Jedenfalls auf englisch, hebräisch und deutsch, über Video und in Echtzeit permanentes Bedroht- und Getriebensein – jeder ein Agent auf der Suche nach (s)einer urbanen Identität, die so exaltiert sein muss, dass sie in Tel Aviv nicht weiter auffällt. Die Schauspieler flechten die Stränge von jeweils drei, vier Biografien zu einem lockeren Netz, das sie beiläufig über die Bühne werfen und in dem der von seinen orthodoxen Eltern verstoßene Jugendliche ebenso aufgefangen wird wie der sexsüchtige Knesset-Angestellte, die romantische Sinnsucherin oder die sephardische Filmemacherin.

Letztere erzählt ihre Geschichte sehr lustig als die einer aus Ägypten stammenden Fledermaus, wie Bittoun sowieso gerade anhand von Tieren seinen absurden Humor am schönsten entfaltet. Videobilder bedeutungsschwanger gefilmter Straßenkatzen werden mit einem verschwörungstheoretischen Text unterlegt – traue niemandem mit Pelz oder ohne!

Höchstens Platz für eigene symbolische Notizen

In gelegentlichen Szenen synchronen Schattenboxens setzt die Inszenierung zu einer Choreographie an, die sich dann aber wieder auflöst. Und auch die symbolische Ebene bleibt Skizze. Die Legende von dem (von den Leuten als „Rabbi Milchmann“ konsultierten) Kabbalisten, der im Besitz einer geheimen brieflichen Voraussagung ist, eröffnet und schließt zwar die szenische Erzählung, bietet aber höchstens Platz für eigene Notizen. Das Geheimnis zu wahren, fällt dem Weisen immer schwerer, und so vertraut er den Brief schließlich der sephardischen Fledermaus an, die unbedingt wissen will, warum die Leute vor ihresgleichen ausspucken. Als sie aber am Ende von den anderen Agenten genötigt wird, ihn vorzulesen, öffnet sie den Mund ohne Ton.
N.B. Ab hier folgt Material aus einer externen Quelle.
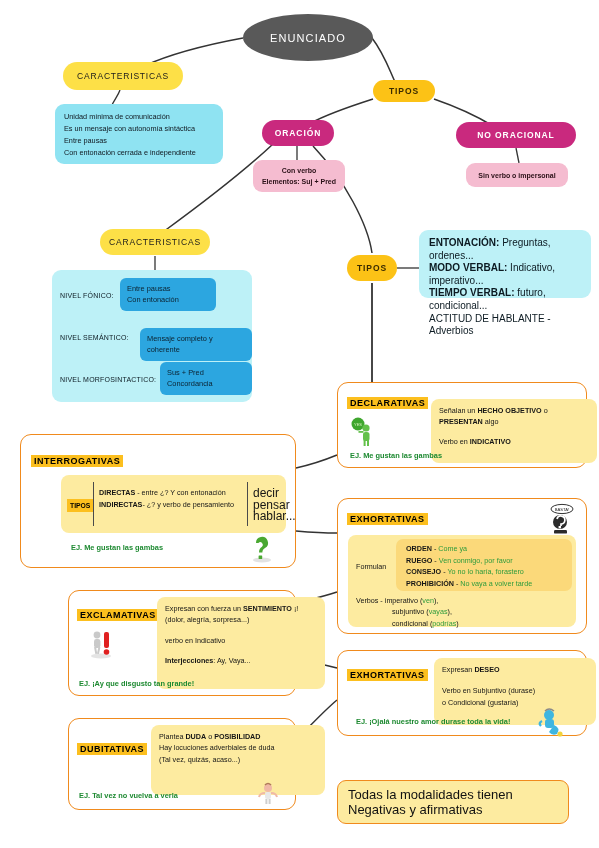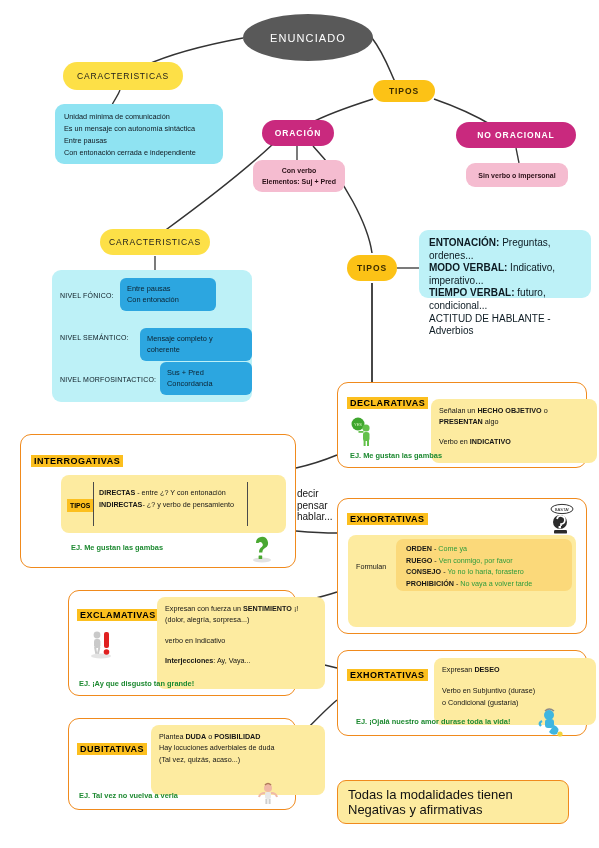"decir" div { font-size: 10px -> 12px; margin-left: 44px -> none }
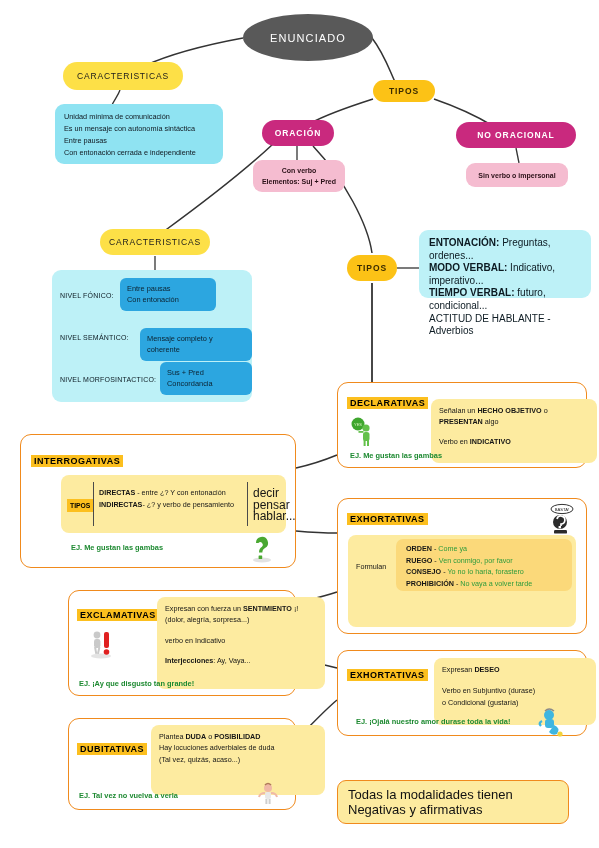"Verbos - imperativo (ven)," div { html: none -> <div> <div> <span>Verbos -</span> <span>imperativo (</span><span>ven</span><span>),</span> </div> <div> <span>subjuntivo (</span><span>vayas</span><span>),</span> </div> <div> <span>condicional (</span><span>podrías</span><span>)</span> </div> </div> }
Und Black.

„Ich wollte eine leichte Inszenierung machen“, sagte der Regisseur hinterher. Wenn von Israel die Rede ist, ginge es immer um den Nahost-Konflikt oder den Holocaust. Was er zu Anfang schnell abhandeln lässt: „Wo kommst du her?“ – „Aus Deutschland.“ – „Keine so gute Vergangenheit.“ – „Und du? „– „Aus Israel.“ – „Keine so gute Gegenwart.“ Und Patt?

Die nächste Premiere der Familienbande-Reihe wird im Juli im Heidelberger Stadtraum stattfinden. Die israelische Performancegruppe Public Movement will mit vierzig Heidelberger BürgerInnen Notfall-Rituale choreografieren. Ein Ornament der deutschen Masse, made in Israel. Bitte schickt Fotos!